Instructions to follow:
Look through the material and tally each line bearing the word "text". Give only the total.
[Recorded data Boundary: Start]
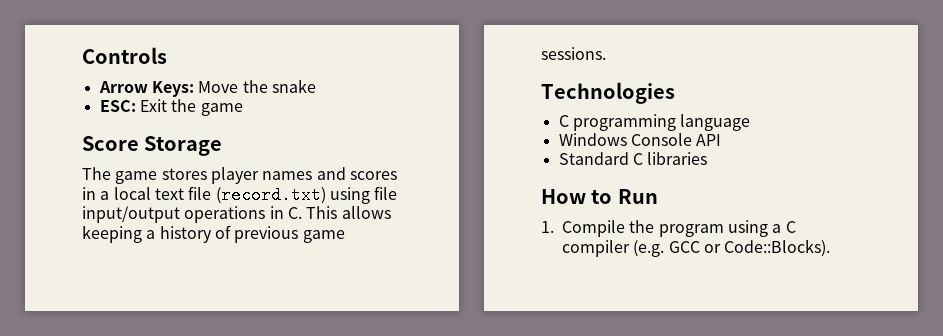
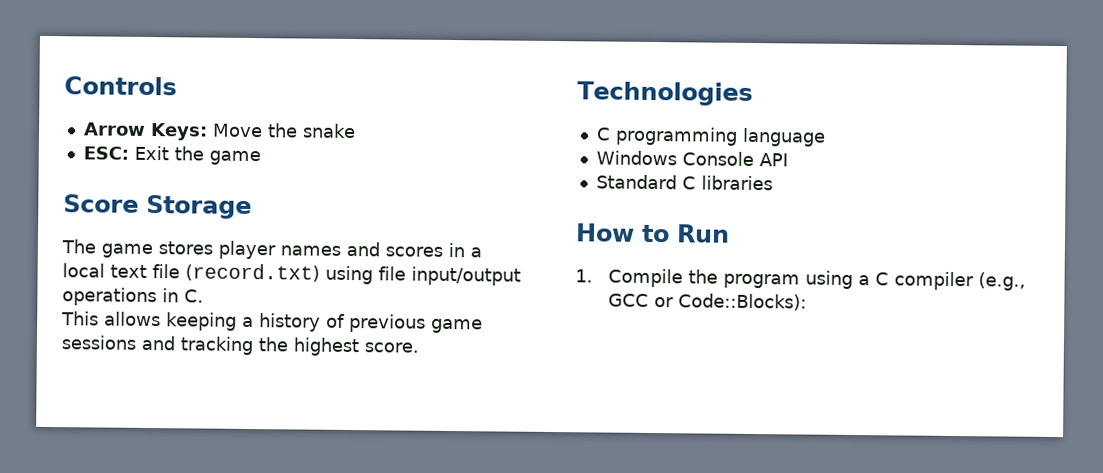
- The game stores player names and scores in a local text file (record.txt) using file input/output operations in C. This allows keeping a history of previous game sessions.
+ The game stores player names and scores in a local text file (record.txt) using file input/output operations in C.
+ This allows keeping a history of previous game sessions and tracking the highest score.
- 1. Compile the program using a C compiler (e.g. GCC or Code::Blocks).
+ 1. Compile the program using a C compiler (e.g., GCC or Code::Blocks):

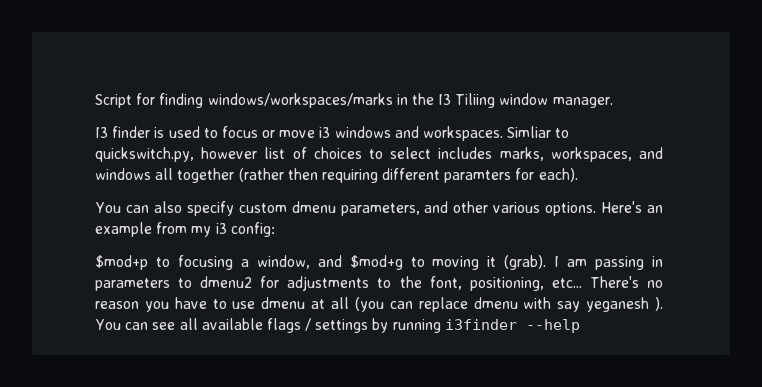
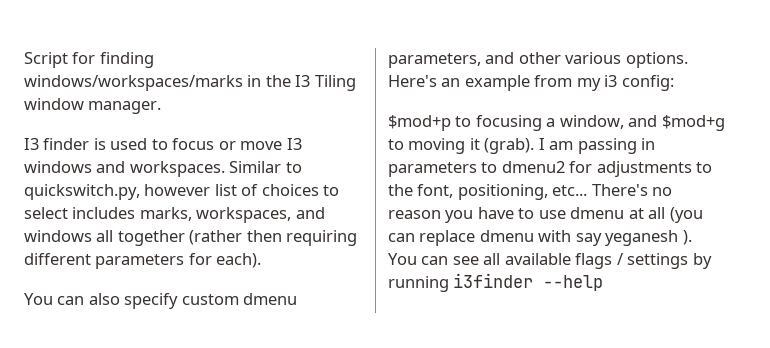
- Script for finding windows/workspaces/marks in the I3 Tiliing window manager.
+ Script for finding windows/workspaces/marks in the I3 Tiling window manager.
- I3 finder is used to focus or move i3 windows and workspaces.
+ I3 finder is used to focus or move I3 windows and workspaces.
- Simliar to quickswitch.py, however list of choices to select includes marks, workspaces, and windows all together (rather then requiring different paramters for each).
+ Similar to quickswitch.py, however list of choices to select includes marks, workspaces, and windows all together (rather then requiring different parameters for each).

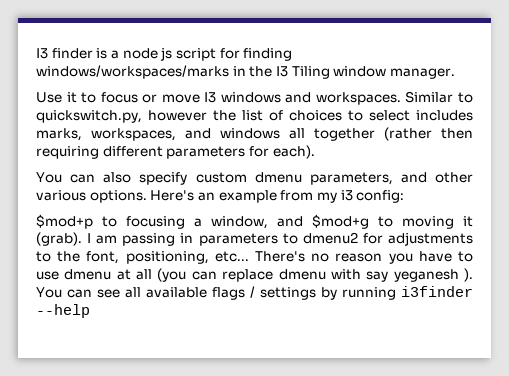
- Script for finding windows/workspaces/marks in the I3 Tiling window manager.
+ I3 finder is a node js script for finding windows/workspaces/marks in the I3 Tiling window manager.
- I3 finder is used to focus or move I3 windows and workspaces.
+ Use it to focus or move I3 windows and workspaces.
- Similar to quickswitch.py, however list of choices to select includes marks, workspaces, and windows all together (rather then requiring different parameters for each).
+ Similar to quickswitch.py, however the list of choices to select includes marks, workspaces, and windows all together (rather then requiring different parameters for each).

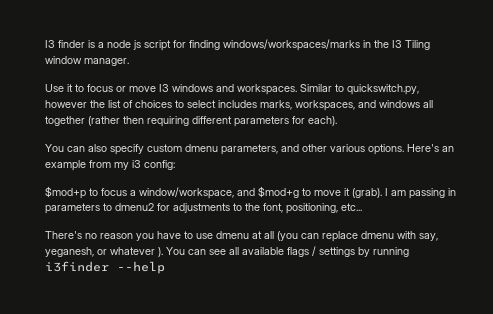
- $mod+p to focusing a window, and $mod+g to moving it (grab).
+ $mod+p to focus a window/workspace, and $mod+g to move it (grab).
- I am passing in parameters to dmenu2 for adjustments to the font, positioning, etc... There's no reason you have to use dmenu at all (you can replace dmenu with say yeganesh ).
+ I am passing in parameters to dmenu2 for adjustments to the font, positioning, etc...
+ There's no reason you have to use dmenu at all (you can replace dmenu with say, yeganesh, or whatever ).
[Recorded data Boundary: End]
Result of the exercise:
2